On July 21, 1995, he was traded by the Giants with Darren Lewis and Mark Portugal to the Cincinnati Reds for Ricky Pickett, John Roper, Deion Sanders, Scott Service, and David McCarty.

In 1996, Burba was 11–13 and posted an ERA of 3.83. He also hit two home runs as a batter. The next year, he went 11–10, but his ERA rose to 4.73. By the 1998 season, his pitching repertoire included the fastball, splitter, slider, curveball, and changeup.

Burba was tabbed as the Reds' opening day starting pitcher in 1998. The day before the season started, however, the Reds traded him to the Cleveland Indians for prospect Sean Casey. Burba went 15–10 in 1998, 15–9 in 1999, and 16–6 in 2000. He battled injuries throughout the 2001 season, and went 10–10 with an ERA of 6.21. That off-season, Burba followed general manager John Hart to the Texas Rangers. He was later placed on waivers and ended up back in Cleveland to finish the season. Burba then signed a deal with the Milwaukee Brewers.

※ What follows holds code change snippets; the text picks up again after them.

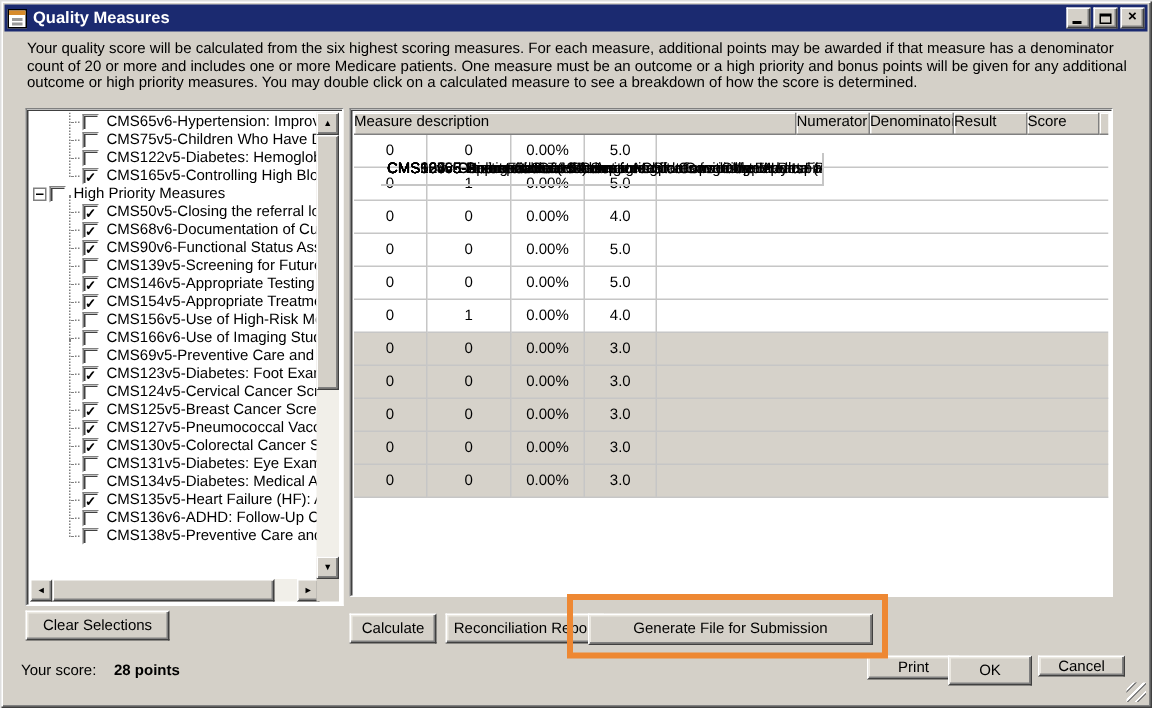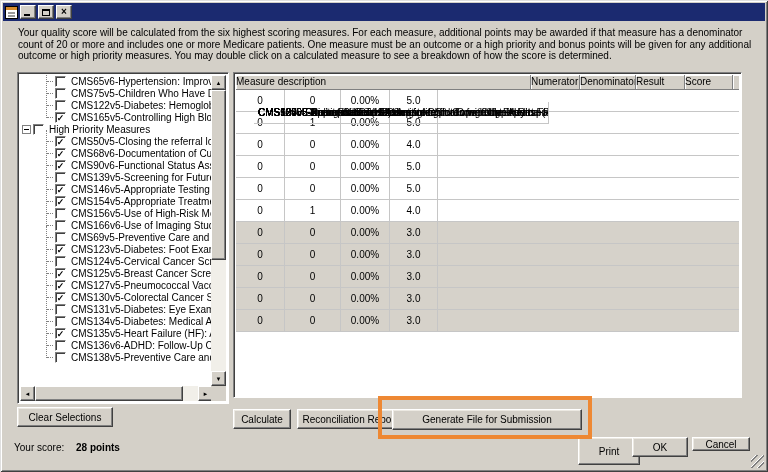--- a/index.html
+++ b/index.html
@@ -84,20 +84,21 @@
   .grip { position:absolute; right:4px; bottom:4px; width:13px; height:13px;
     background: repeating-linear-gradient(135deg, transparent 0 3px, #fff 3px 4px, #808080 4px 5px); }
 </style>
 </head>
 <body>
 
 <div class="window">
 
   <div class="titlebar">
     <span class="app-icon"></span>
+    <span class="title">Quality Measures</span>
     <span class="win-btn">
         <span class="glyph-min"></span>
       </span>
     <span class="win-btn">
         <span class="glyph-max"></span>
       </span>
     <span class="win-btn">
         <span>×</span>
       </span>
   </div>
@@ -357,18 +358,18 @@
 
   <div class="btn" style="left:17px;top:407px;width:96px;height:20px;">Clear Selections</div>
   <div class="btn" style="left:233px;top:409px;width:58px;height:20px;">Calculate</div>
   <div class="btn" style="left:297px;top:409px;width:106px;height:20px;">Reconciliation Report</div>
   <div class="btn" style="left:392px;top:409px;width:190px;height:21px;">Generate File for Submission</div>
   <div class="orange-box"></div>
 
   <span class="total-label">Your score:</span>
   <span class="total-value">28 points</span>
 
-  <div class="btn" style="left:578px;top:437px;width:62px;height:28px;">Print</div>
+  <div class="btn" style="left:578px;top:437px;width:62px;height:16px;">Print</div>
   <div class="btn" style="left:632px;top:437px;width:56px;height:20px;">OK</div>
   <div class="btn" style="left:692px;top:437px;width:58px;height:14px;">Cancel</div>
 
   <div class="grip"></div>
 </div>
 
 </body></html>

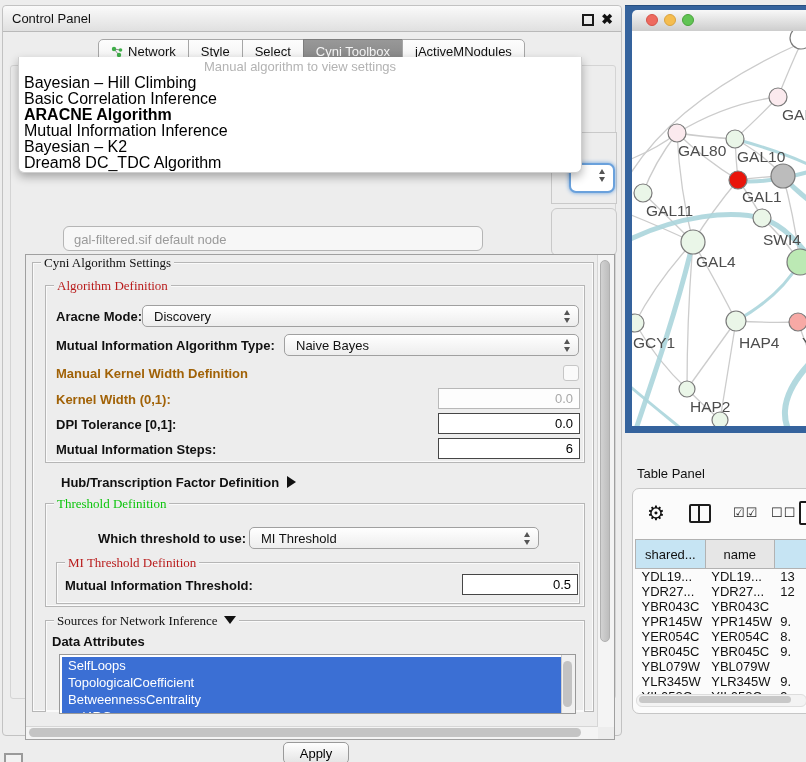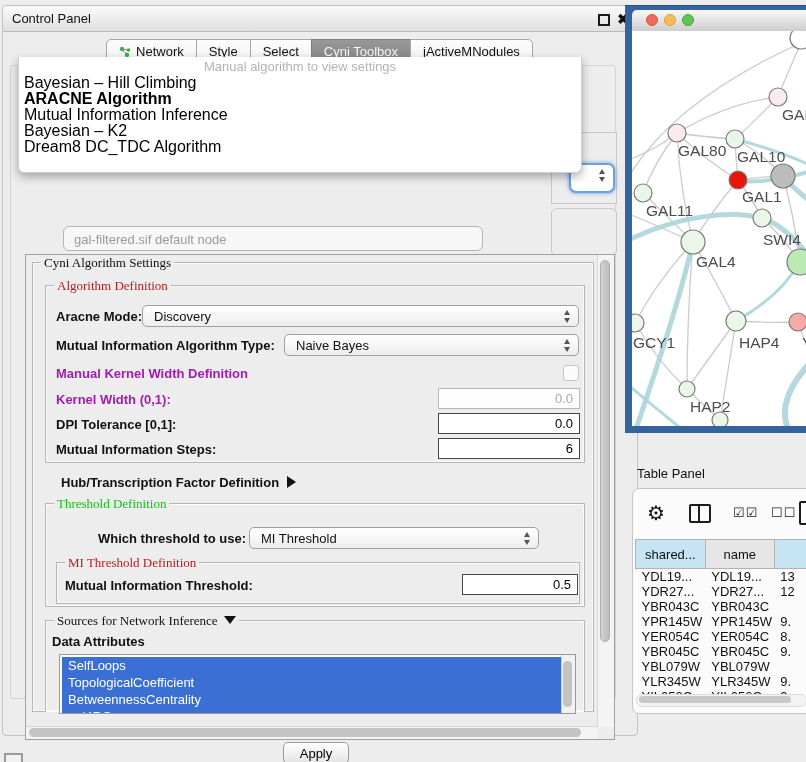--- a/index.html
+++ b/index.html
@@ -1,20 +1,20 @@
 <!DOCTYPE html>
 <html><head>
 <meta charset="utf-8">
 <style>
   html,body{margin:0;padding:0;background:#ededed;}
   .screen{position:relative;width:806px;height:762px;background:#ededed;overflow:hidden;
           font-family:"Liberation Sans",sans-serif;color:#111;font-size:13px;}
   
   .control-panel{position:absolute;left:2px;top:5px;width:618px;height:729px;
-      background:#ededed;border:1px solid #c2c2c2;border-radius:4px;padding-left:16px;}
+      background:#ededed;border:1px solid #c2c2c2;border-radius:4px;}
   .cp-titlebar{position:absolute;left:0;top:0;right:0;height:26px;line-height:26px;
       background:linear-gradient(#fafafa,#e0e0e0);border-bottom:1px solid #b9b9b9;
       border-radius:4px 4px 0 0;padding-left:9px;box-sizing:border-box;}
   .float-icon{position:absolute;right:27px;top:8px;width:8px;height:8px;border:2px solid #1a1a1a;display:inline-block;}
   .close-icon{position:absolute;right:8px;top:0;font-weight:bold;font-size:14px;}
   
   .tabrow{position:absolute;left:0;right:0;display:flex;justify-content:center;text-align:right;}
   .cp-tabs{top:33px;}
   .cp-bottom-tabs{top:702px;}
   .tab{padding:4px 12px 5px 12px;background:linear-gradient(#fdfdfd,#f0f0f0);
@@ -54,21 +54,21 @@
   .gtitle{position:absolute;top:-8px;left:8px;background:#ededed;padding:0 3px;font-size:13px;white-space:nowrap;font-family:Liberation Serif, serif;}
   .gtitle.blue{color:#b91c1c;}
   .gtitle.green{color:#0cc50c;}
   .g-outer{left:6px;top:7px;width:562px;height:450px;}
   .g-alg{left:12px;top:22px;width:540px;height:178px;}
   .g-thresh{left:12px;top:240px;width:540px;height:104px;}
   .g-mithresh{left:10px;top:58px;width:524px;height:42px;}
   .g-sources{left:12px;top:357px;width:540px;height:92px;border-bottom:none;}
   .lbl{position:absolute;white-space:nowrap;}
   .b{font-weight:bold;}
-  .dis{color:#a21caf;}
+  .dis{color:#a16207;}
   
   .combo{position:absolute;height:22px;background:linear-gradient(#ffffff,#ededed);
       border:1px solid #a0a0a0;border-radius:5px;line-height:21px;padding-left:11px;box-sizing:border-box;}
   .spinner{position:absolute;right:7px;top:4px;width:7px;height:13px;}
   .spinner:before,.spinner:after{content:"";position:absolute;left:0;border-left:3.5px solid transparent;border-right:3.5px solid transparent;}
   .spinner:before{top:0;border-bottom:5px solid #555;}
   .spinner:after{bottom:0;border-top:5px solid #555;}
   .tinput{position:absolute;height:21px;background:#fff;border:1px solid #464646;
       text-align:right;padding-right:6px;font-family:"Liberation Sans",sans-serif;font-size:13px;box-sizing:border-box;}
   .tinput.dis{border-color:#b8b8b8;color:#a8a8a8;background:#fdfdfd;}
@@ -260,20 +260,21 @@
         <div class="tab sel">
           <span>Infer Network</span>
         </div>
       </div>
   </section>
 
   <div class="algo-dropdown">
     <div class="algo-placeholder">Manual algorithm to view settings</div>
     <div id="algoItems">
         <div class="algo-item">Bayesian – Hill Climbing</div>
+        <div class="algo-item">Basic Correlation Inference</div>
         <div class="algo-item bold">ARACNE Algorithm</div>
         <div class="algo-item">Mutual Information Inference</div>
         <div class="algo-item">Bayesian – K2</div>
         <div class="algo-item">Dream8 DC_TDC Algorithm</div>
       </div>
   </div>
 
   <section class="net-window">
     <div class="net-titlebar">
       <span class="tl red"></span>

On September 2, 2004, he was traded by Brewers to the Giants for minor leaguer Josh Habel. Burba's final major-league game was on September 19, 2004. After electing free agency on October 29, Burba signed a minor league contract with the Houston Astros on March 29, 2005. He spent the entire season in the minor leagues. He signed a minor league contract with the Mariners on January 27, 2006 but was released on March 24.

==Coaching career==
Burba became the pitching coach of the Tri-City Dust Devils for the 2011 season, the Class A Short Season affiliate of the Colorado Rockies. He was later the pitching coach for the Modesto Nuts, Hartford Yard Goats, and Lancaster JetHawks in the Rockies farm system. After a stint as pitching coach for the Rockies High-A affiliate Boise Hawks in the Northwest League, Burba moved onto the Arizona Complex League Athletics before getting promoted to the High-A Lansing Lugnuts in 2025. He became the bullpen coach for the Double-A Midland RockHounds in 2026.